Each episode offers insights on balancing masculine and feminine energies, mastering soft skills, and building emotional intelligence. Join us to transform frustration into empowerment and unlock your authentic leadership potential.
Yann Dang: Hey podcast listeners, welcome to today's episode. I have a very special guest here. This is Abi. She's been part of my command leadership coaching group for high achieving women since January. And I brought her on to the show to specifically talk about what it's been like for her to be in command and what drew her to it. So let me introduce you to Abi. Abi, can you tell us more about yourself and welcome to the show.
Abi Almandinger: Thanks for having me. Yeah, so I really think that I found you just based on some deep diving into myself that I was looking for because I had gone through a traumatic firing from a very public facing job in a small town. And the skills that I was initially hired for and my personality, what, you know, those folks originally, you know, wanted out of me and what it, you know, what I brought to the table were then kind of turned around and twisted and a different group of people came in and then those skill sets and personalities were no longer desired and in fact became a problem.
And so I was really questioning, you know, who I am and, you know, my personality and am I too much and all of these things and I found you on LinkedIn, I think is originally how I came across you and I just started sort of following the things that you were posting and really resonating with it and then, you know, you had offered I think like a 15 minute call or something. And I just reached out to you. I was like, this lady is never going to respond to me. I'm sure she has like a million people that are trying to talk to her and you did just right away and we connected and then you sent me an email that was like, you know, you're not too much and you're not a problem. And so I was really touched by that and just was like basically trying to glean everything that I could from you, I think at that point.
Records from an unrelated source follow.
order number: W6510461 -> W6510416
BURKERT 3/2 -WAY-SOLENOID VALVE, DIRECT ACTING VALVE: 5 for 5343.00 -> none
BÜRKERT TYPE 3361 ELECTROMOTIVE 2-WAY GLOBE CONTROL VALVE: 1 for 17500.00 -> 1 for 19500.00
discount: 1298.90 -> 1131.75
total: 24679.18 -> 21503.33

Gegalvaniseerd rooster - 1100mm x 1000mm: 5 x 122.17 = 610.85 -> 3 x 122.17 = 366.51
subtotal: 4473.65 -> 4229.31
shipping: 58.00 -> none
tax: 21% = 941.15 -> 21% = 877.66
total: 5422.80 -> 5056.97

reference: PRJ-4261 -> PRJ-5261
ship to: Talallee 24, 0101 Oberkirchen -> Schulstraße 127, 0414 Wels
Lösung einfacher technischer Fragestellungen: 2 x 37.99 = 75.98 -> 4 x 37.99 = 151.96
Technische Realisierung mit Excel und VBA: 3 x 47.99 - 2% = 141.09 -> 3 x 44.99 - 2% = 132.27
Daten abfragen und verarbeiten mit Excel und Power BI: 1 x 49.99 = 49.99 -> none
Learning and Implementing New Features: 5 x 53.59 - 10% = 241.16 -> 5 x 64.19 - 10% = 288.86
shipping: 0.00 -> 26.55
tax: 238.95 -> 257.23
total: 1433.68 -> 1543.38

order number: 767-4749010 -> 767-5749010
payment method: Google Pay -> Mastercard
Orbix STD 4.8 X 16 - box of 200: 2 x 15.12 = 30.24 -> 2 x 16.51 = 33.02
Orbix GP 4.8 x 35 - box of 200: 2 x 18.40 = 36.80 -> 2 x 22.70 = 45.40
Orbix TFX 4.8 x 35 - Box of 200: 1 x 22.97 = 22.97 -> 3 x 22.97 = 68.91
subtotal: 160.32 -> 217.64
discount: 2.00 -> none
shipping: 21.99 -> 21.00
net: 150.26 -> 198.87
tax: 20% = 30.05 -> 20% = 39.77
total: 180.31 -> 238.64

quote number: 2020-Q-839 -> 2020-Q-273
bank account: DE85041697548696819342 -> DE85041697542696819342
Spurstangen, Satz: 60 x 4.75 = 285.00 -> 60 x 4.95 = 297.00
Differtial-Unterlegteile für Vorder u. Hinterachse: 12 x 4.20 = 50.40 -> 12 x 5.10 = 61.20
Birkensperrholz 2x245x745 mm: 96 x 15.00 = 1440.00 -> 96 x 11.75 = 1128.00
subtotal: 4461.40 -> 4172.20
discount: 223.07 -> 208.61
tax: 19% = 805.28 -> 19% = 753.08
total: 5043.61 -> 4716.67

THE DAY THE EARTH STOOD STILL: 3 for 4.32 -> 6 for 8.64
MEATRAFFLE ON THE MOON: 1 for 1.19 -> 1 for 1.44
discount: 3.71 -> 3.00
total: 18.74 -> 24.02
Yann Dang: Yeah. Well, I actually remember you signed up for How to Be Heard in a Room Full of Men, The Leadership Lab, which was interesting because you, you know, you have a loud voice, right? You also are very direct. And I think when you came to me, you were like, well, I don't think that I have a problem speaking up, but there are some other things that I want to work on, right? And I want to understand my range. And I remember specifically when we talked, I was like, it's not so much like the directness of how you say things. It's more the relational piece of it. And we were talking a lot about your ability to create bridges and relationship with other folks, right? Because you have a big, I don't know, it's not so much you have a big personality, you're just very grounded and strong in yourself, which I think there are people that find that sometimes threatening or intimidating.
Abi Almandinger: For sure. For sure. And that's probably intimidating is one of the most used words to describe me. So that sounds very, very common.
Yann Dang: Yeah. And I think what I was like helping you to see is that's not a problem of in itself, right? But the relational piece and understanding the ways that people are threatened by us is just good data to have, right? Whether because sometimes I'm like, it's okay. Like it's kind of good that sometimes people are scared of you, right? Like that's okay in some circumstances and in others where we want to be more approachable, that's also data for us to be able to dial up and dial down according to ourselves, right? How we want to be felt and seen. So I kind of differentiate it from like, we're not shapeshifting to have other people feel comfortable necessarily, but we're more, how do we want to show up so that we create the relationship that we want.
Abi Almandinger: Absolutely. And that's what it's about, is the relationships. And so that was a really important component to me as well. And so I was feeling a little frustrated why, you know, I was, you know, these people felt alienated by me for whatever reason, you know, and I'm like, that's the thing that I care the most about. So how do we make it better?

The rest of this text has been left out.